В «Поэме квадратов» Вагинов обратится к произведению, в котором мотив «статуарности» и тема поэта находятся в нерасторжимом единстве - это «Памятник» Пушкина. Вагинов на цитатном уровне имплицитно объединяет два образа - камня (памятника) и голоса: парадоксальное объединение происходит в рамках цитаты («я памятник себе воздвиг нерукотворный.,.»): «И голосом своим нерукотворным / Дарую дань грядущим племенам».

Перевоплощение художника в собственное произведение приводит к тому, что тело художника становится равным телу произведения - сочетанию «окаменелой плоти» и голоса: «Покойных дней прекрасная Селена, / Предстану я потомкам соловьем, / Слегка разложенным, слегка окаменелым, / Полускульптурой дерева и сна». Подобная концепция инспирирует творение Вагиновым собственного мифа о поэте, центром которого становится поиск поэтом своей внутренней сущности, своего голоса, души: «Один на площади среди дворцов змеистых / Остановился он - безмысленная мгла. / Его же голос, сидя в пышном доме, / Кивал ему, и пел, и рвался сквозь окно. / И видел он горящие волокна, / И целовал летящие уста. / Полуживой, кричащий от боязни / Соединиться вновь - хоть тлен и пустота».

Ситуация поиска души и ее не-нахождения проецируется в поэзии Вагинова на мифологему Орфея и Эвридики. Орфей символизирует идеального поэта, а Эвридику Вагинова соотносит с Психеей. Поэтому миф о поэте у Вагинова осмысляется как отделение поэта от психеи и попытка воссоединится с ней. Характерно, что изначальным было состояние целостности: «Я - часть себя. И страшно и пустынно. / Я от себя свой образ отделил. / Как листья скорчились и сжались мифы. / Идололатрией в последний раз звеня, / На брег один, без Эвридики, / Сквозь Ахеронт пронесся я».

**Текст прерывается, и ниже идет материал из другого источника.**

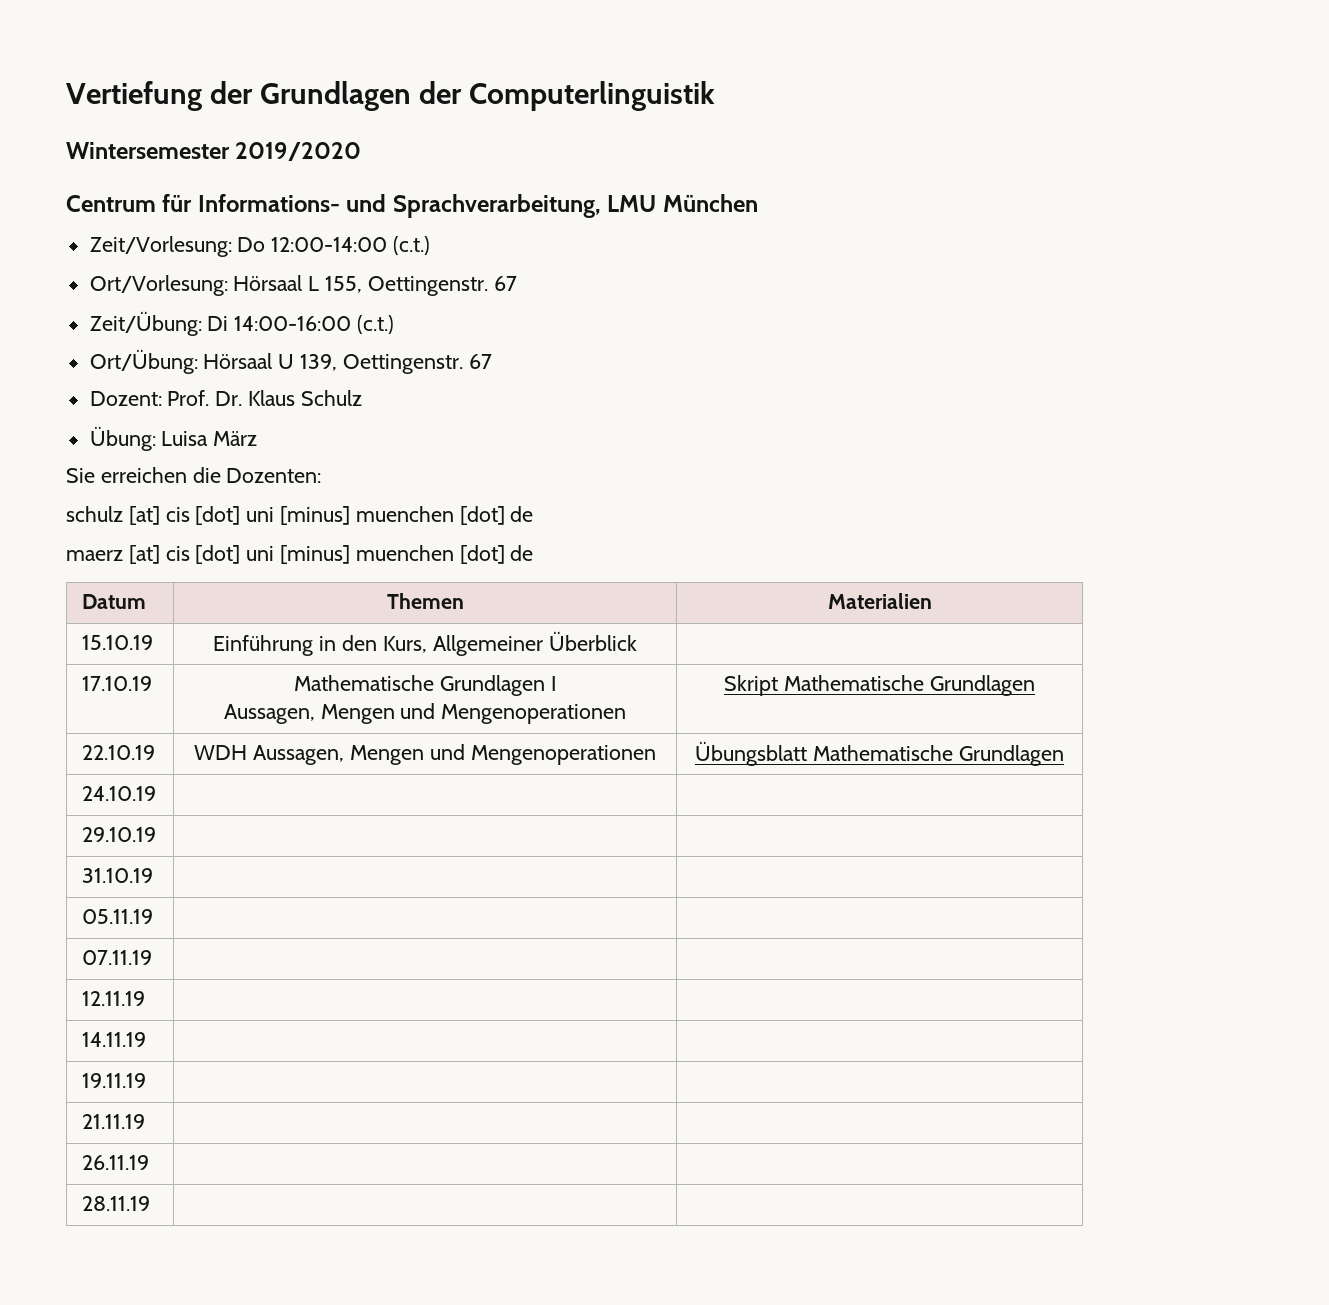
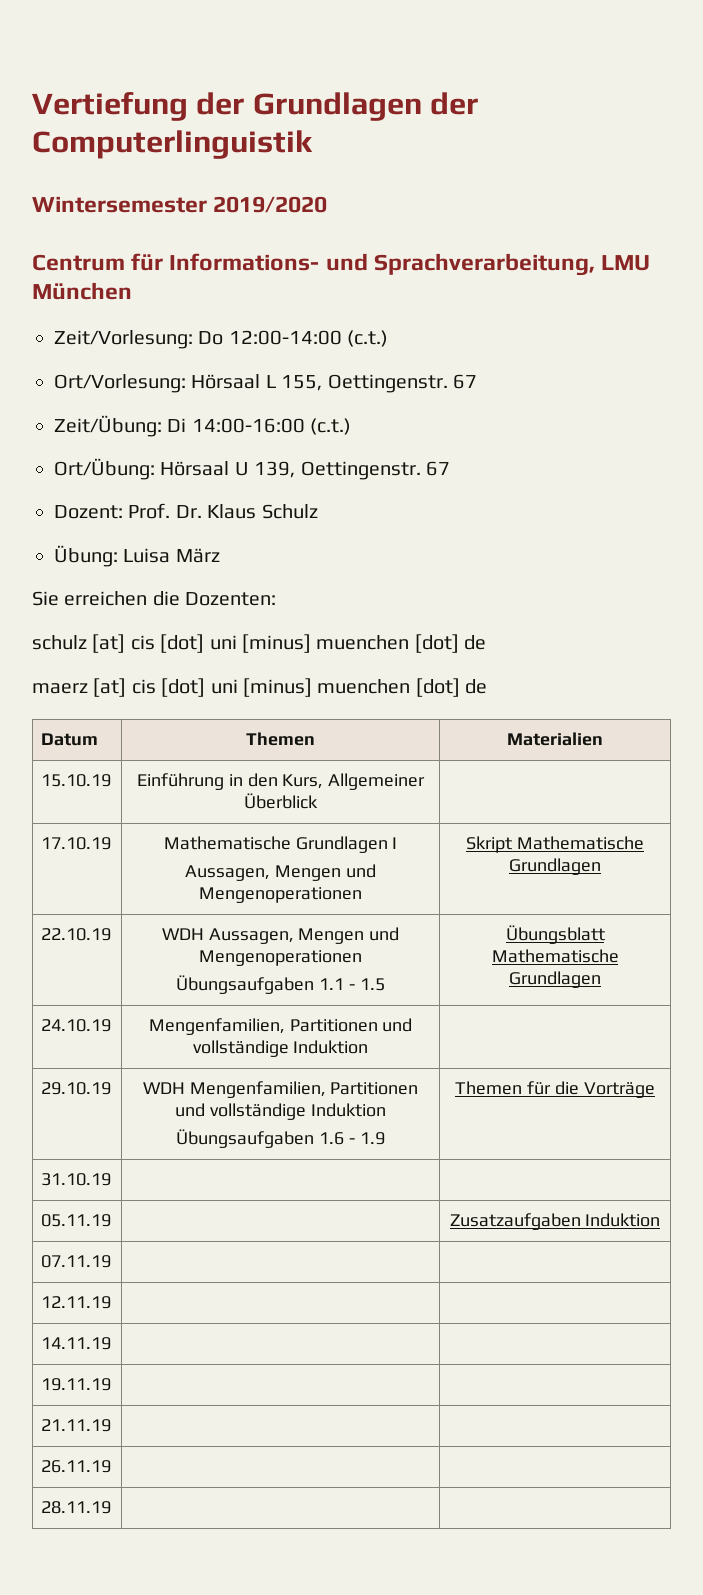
(656, 755) none -> [176,975,385,994] // Übungsaufgaben 1.1 - 1.5
[82,827,157,842] | // 29.10.19 | | -> [148,1018,413,1035] [192,1040,369,1057] [41,1082,112,1095] [142,1081,419,1098] [175,1103,386,1120] [176,1129,385,1148] [455,1081,655,1098] Mengenfamilien, Partitionen und vollständige Induktion | // 29.10.19 | WDH Mengenfamilien, Partitionen und vollständige Induktion // Übungsaufgaben 1.6 - 1.9 | Themen für die Vorträge
(154, 916) none -> [449,1213,661,1230] Zusatzaufgaben Induktion

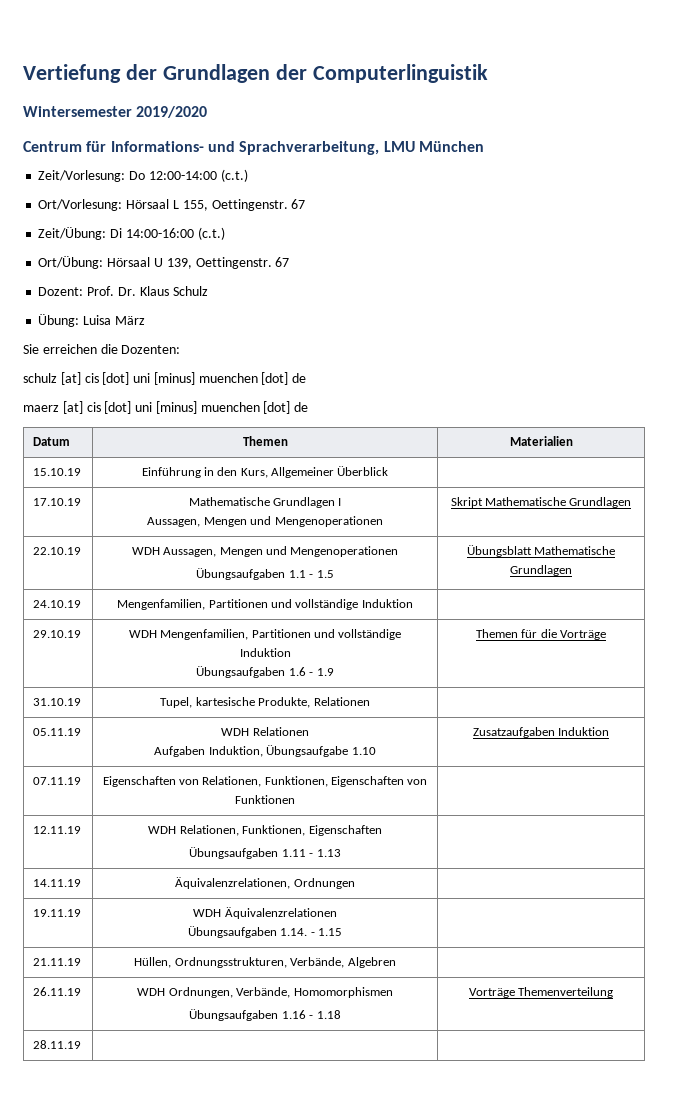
[41,1214,112,1227] [449,1213,661,1230] [41,1255,112,1268] [41,1296,112,1309] | // 05.11.19 | | Zusatzaufgaben Induktion // 07.11.19 | | // 12.11.19 | -> [160,697,370,708] [33,728,82,736] [221,727,309,736] [154,745,376,757] [472,727,610,738] [33,777,82,785] [102,776,428,787] [235,795,295,804] [33,826,82,834] [148,825,382,836] [189,847,341,859] Tupel, kartesische Produkte, Relationen | // 05.11.19 | WDH Relationen // Aufgaben Induktion, Übungsaufgabe 1.10 | Zusatzaufgaben Induktion // 07.11.19 | Eigenschaften von Relationen, Funktionen, Eigenschaften von Funktionen | // 12.11.19 | WDH Relationen, Funktionen, Eigenschaften // Übungsaufgaben 1.11 - 1.13
(112, 1343) none -> [175,877,355,889] Äquivalenzrelationen, Ordnungen
[41,1419,112,1432] [41,1460,112,1473] | // 21.11.19 | | // 26.11.19 | | -> [193,907,337,919] [187,926,343,938] [33,958,82,966] [134,957,396,968] [33,987,82,996] [137,987,393,998] [189,1009,341,1021] [468,987,614,998] WDH Äquivalenzrelationen // Übungsaufgaben 1.14. - 1.15 | // 21.11.19 | Hüllen, Ordnungsstrukturen, Verbände, Algebren | // 26.11.19 | WDH Ordnungen, Verbände, Homomorphismen // Übungsaufgaben 1.16 - 1.18 | Vorträge Themenverteilung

Итак, в творчестве Вагинова возникает идея «виртуального тела» стихотворения (синтезирующего футуристические и акмеистические структурные принципы телесности), которое в контексте его поэзии непосредственно соотносится с «телесностью» самого поэта, что позволяет Вагинову интерпретировать символистский миф о поэте как о воплощенном Логосе на новом уровне.

Примечания



[1] Вагинов К. Стихотворения // www.lib.ru В дальнейшем цитирование ведется по этому источнику.

[2] На связь образа Аполлона в поэзии Вагинова с демоническим началом указала А.Герасимова (Герасимова А. Труды и дни Константина Вагинова // www.noskoff.lib.ru)

[3] Ср. с образом демонического двойника в поэзии Крученых.

[4] Ср. с высказыванием Блока о сущности искусства в статье «О современном состоянии русского символизма»: «я стою перед созданием своего искусства и не знаю, что делать. Иначе говоря, что мне делать с этими мирами, что мне делать и с собственной жизнью, которая отныне стала искусством, ибо со мной рядом живет мое создание — не живое, не мертвое, синий призрак».

[5] Ср. аналогичный мотив в « Грудах и днях Свистонова».

[6] Характерно, что при этом скульптура в творчестве Вагинова всегда является знаком культуры, символом поэтического произведения (ср.. например, такие стихотворения, как «Не тщись художник к совершенству...» или «О. сделай статуей звенящей...»)

[7] См. об этом: Кихней Л.Г. Акмеизм: Миропонимание и поэтика. М.. 2001.С.26.

[8] На то, что стихотворение изначально обладает дионисийской музыкальной природой указывает эпитет - виноградный (виноград - непременный атрибут Вакха, бога виноделия).